_Exercise brief_
A faithful copy of all the records is needed, with the pictures omitted.

====================

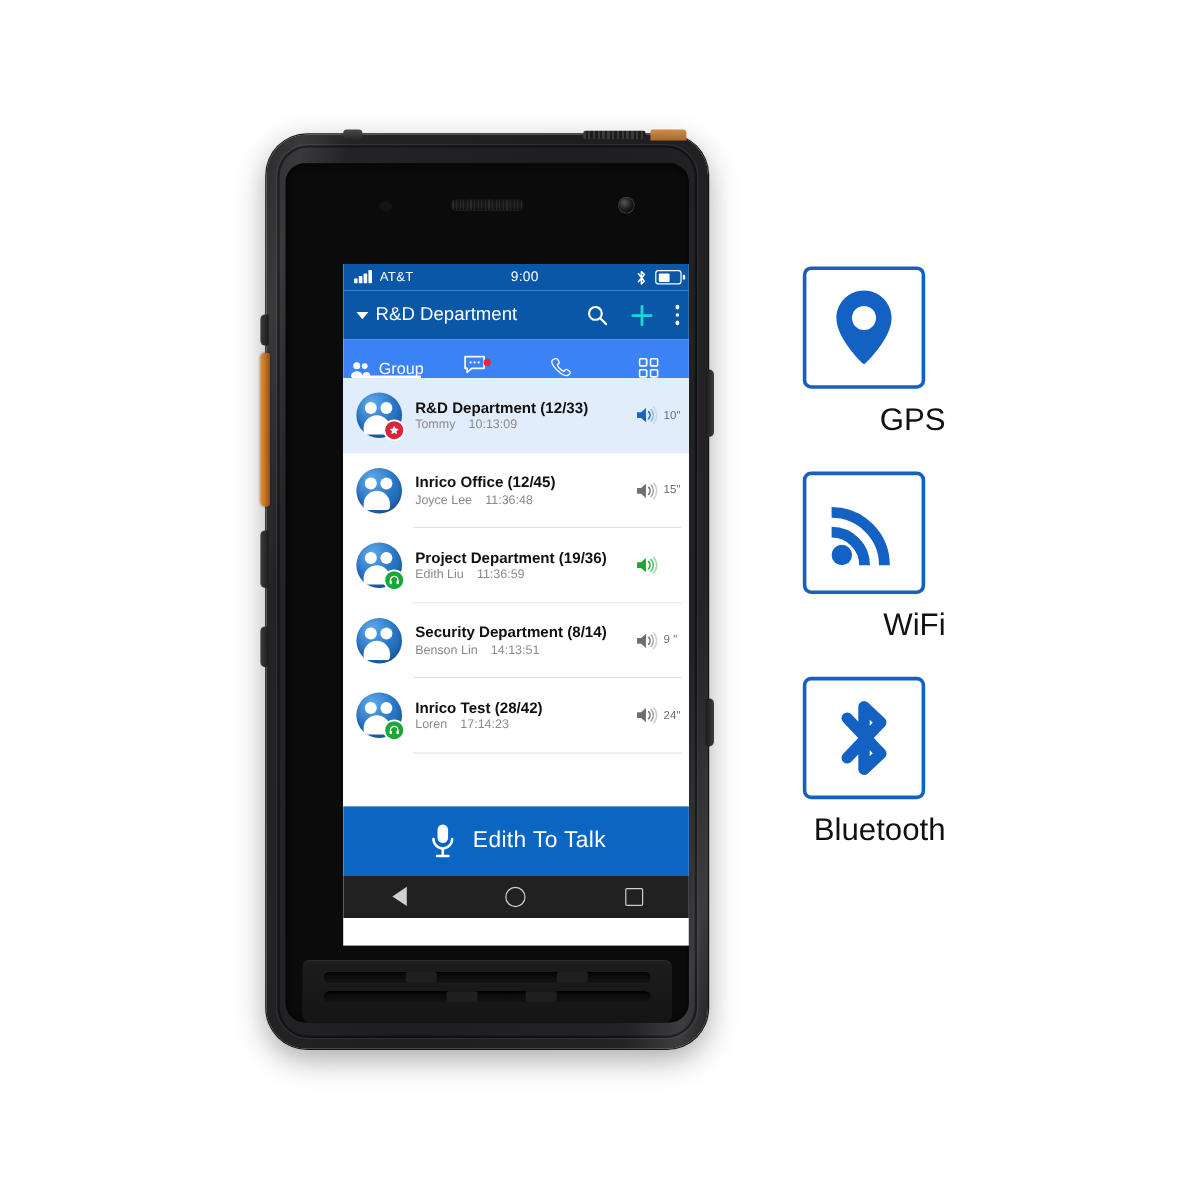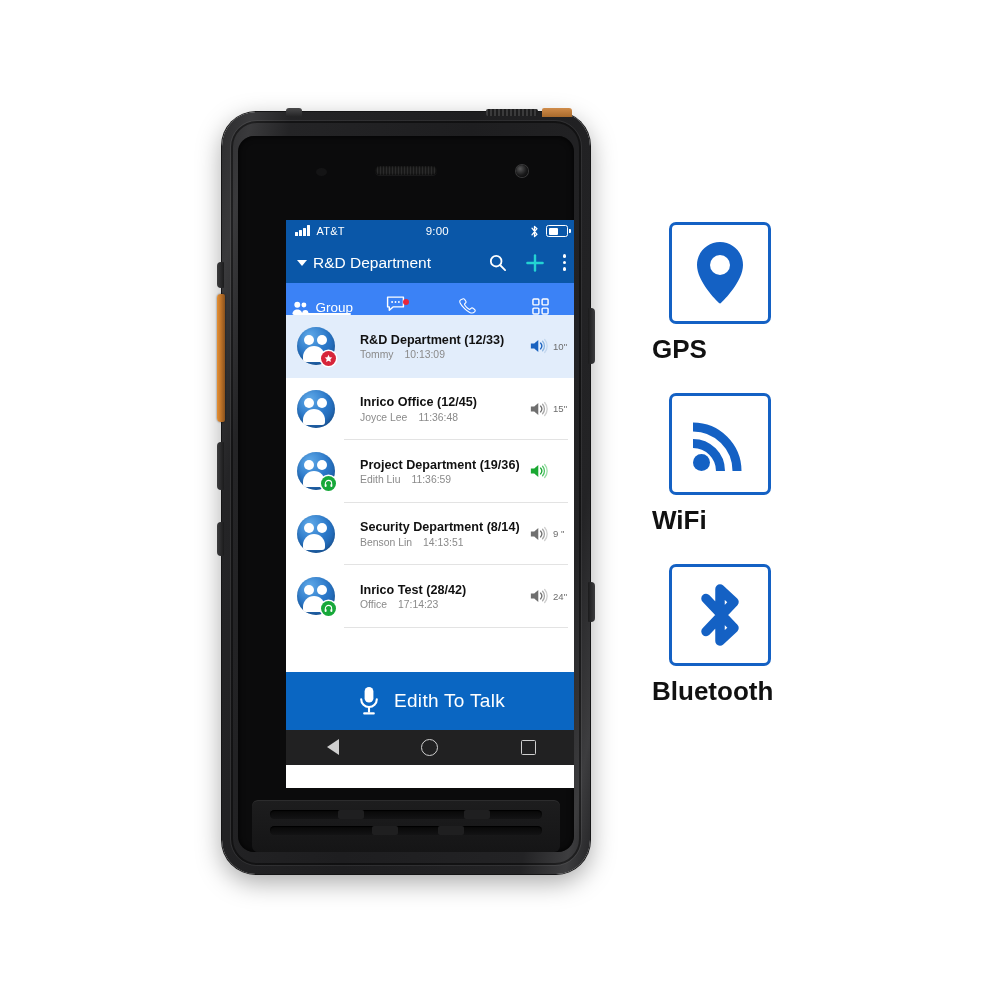"R&D Department (12/33)" .meta { padding-left: 25px -> 11px }
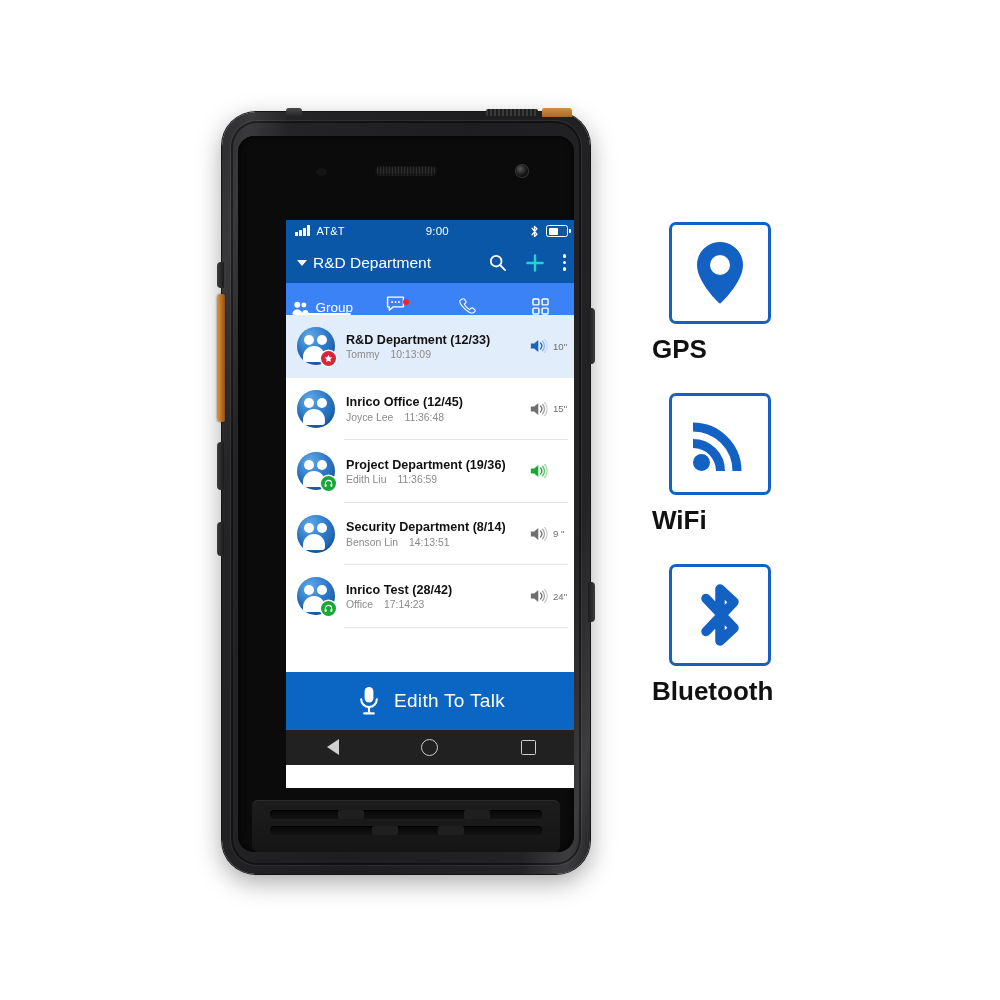"GPS" .feature { font-weight: bold -> none; text-align: left -> right }
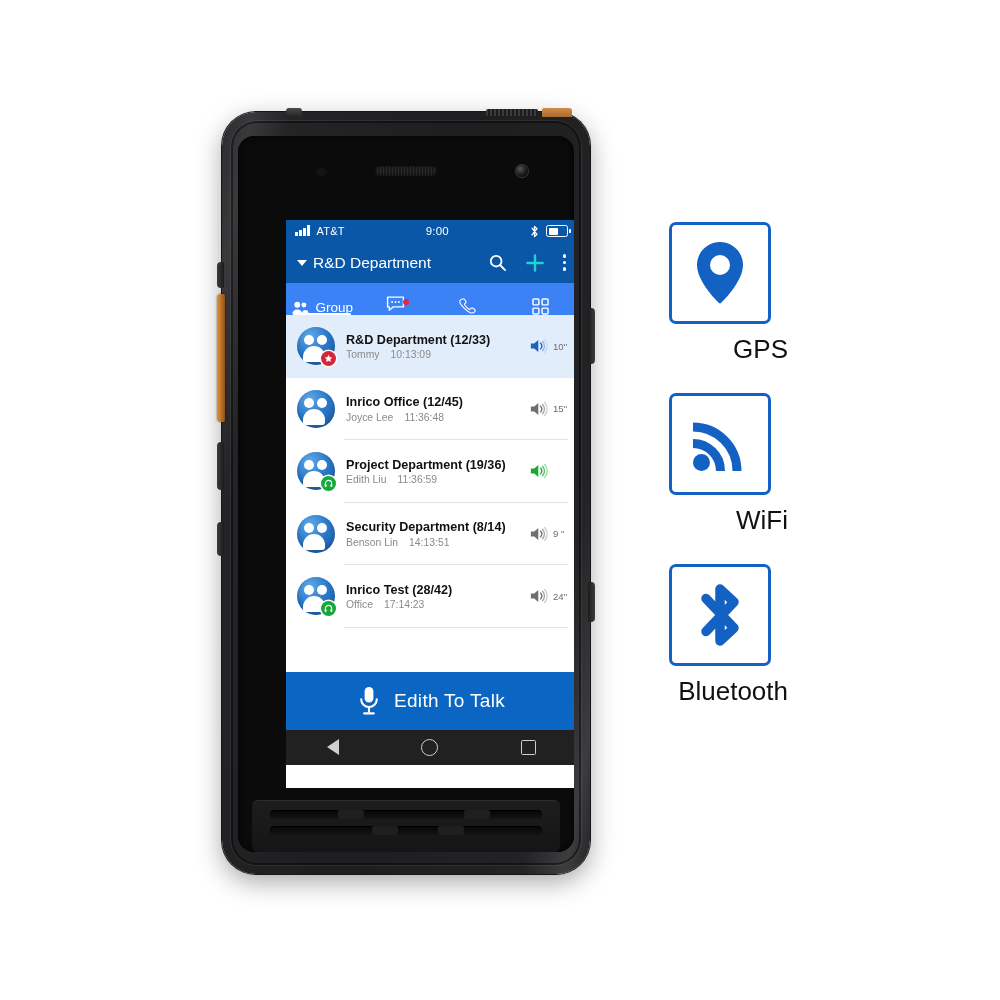"Office" span { text: Office -> Loren }
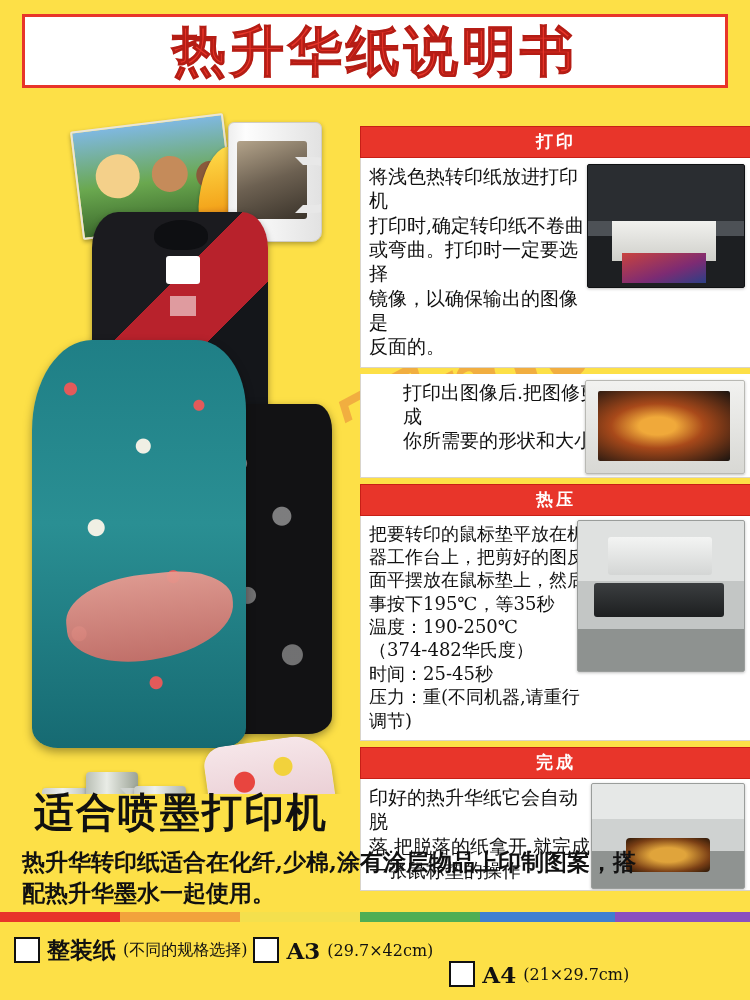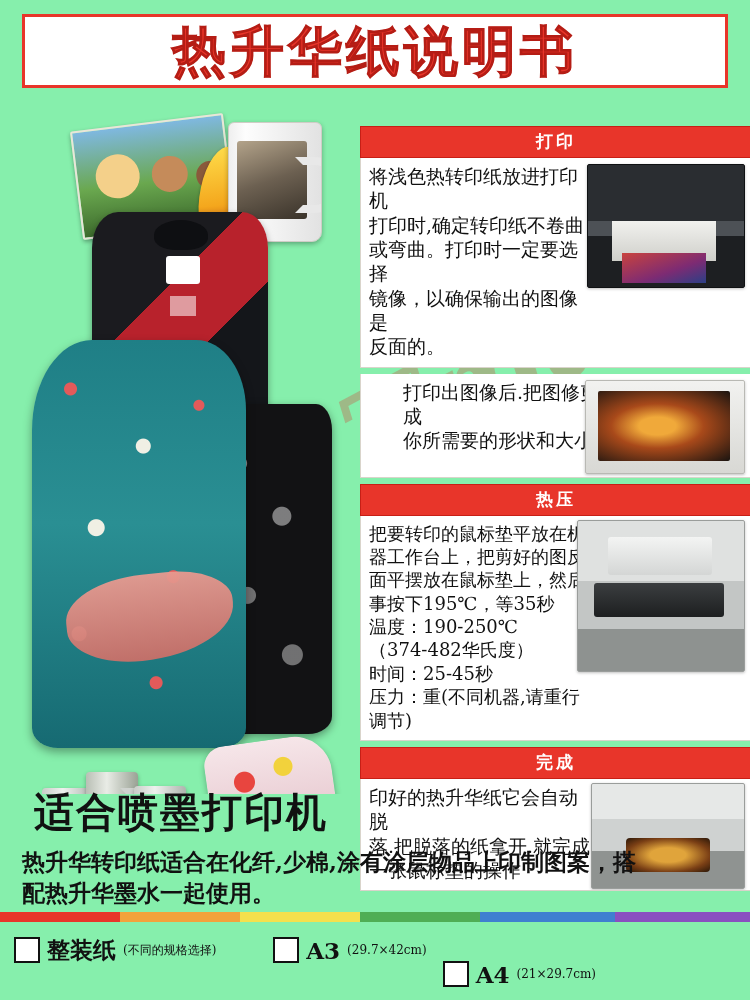"热升华纸说明书" .page { background: #86efac -> #fde047 }
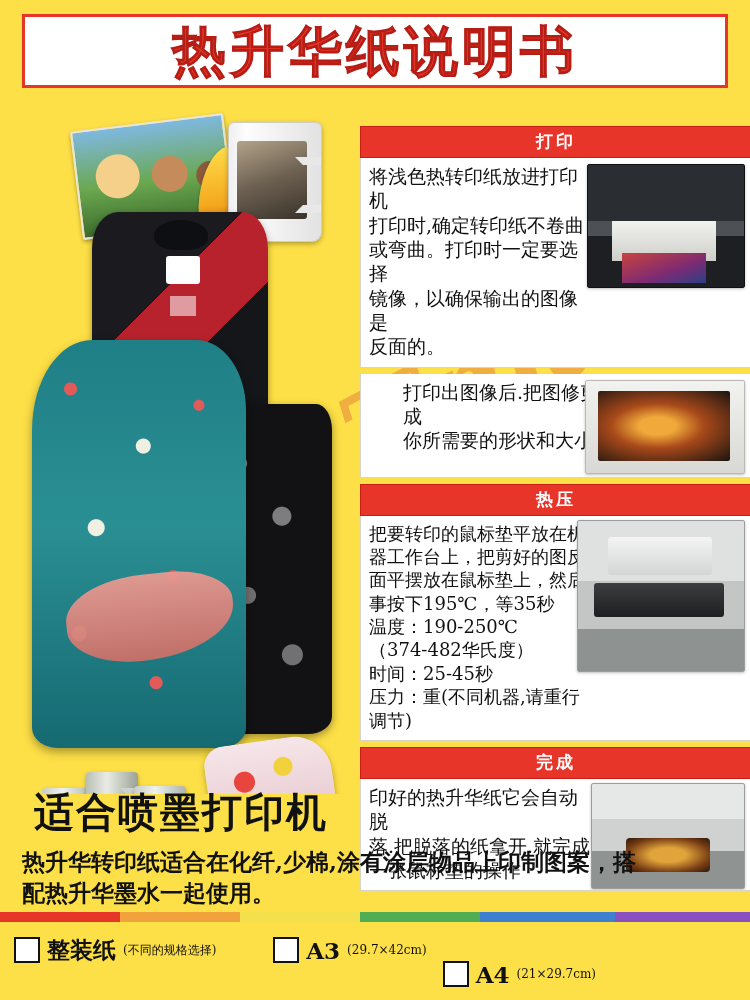"(不同的规格选择)" .spec-sub { font-size: 12px -> 16px }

====================

_Task solution_
"R&D Department (12/33)" .meta { padding-left: 25px -> 11px }
"GPS" .feature { font-weight: bold -> none; text-align: left -> right }
"Office" span { text: Office -> Loren }
"热升华纸说明书" .page { background: #86efac -> #fde047 }
"(不同的规格选择)" .spec-sub { font-size: 12px -> 16px }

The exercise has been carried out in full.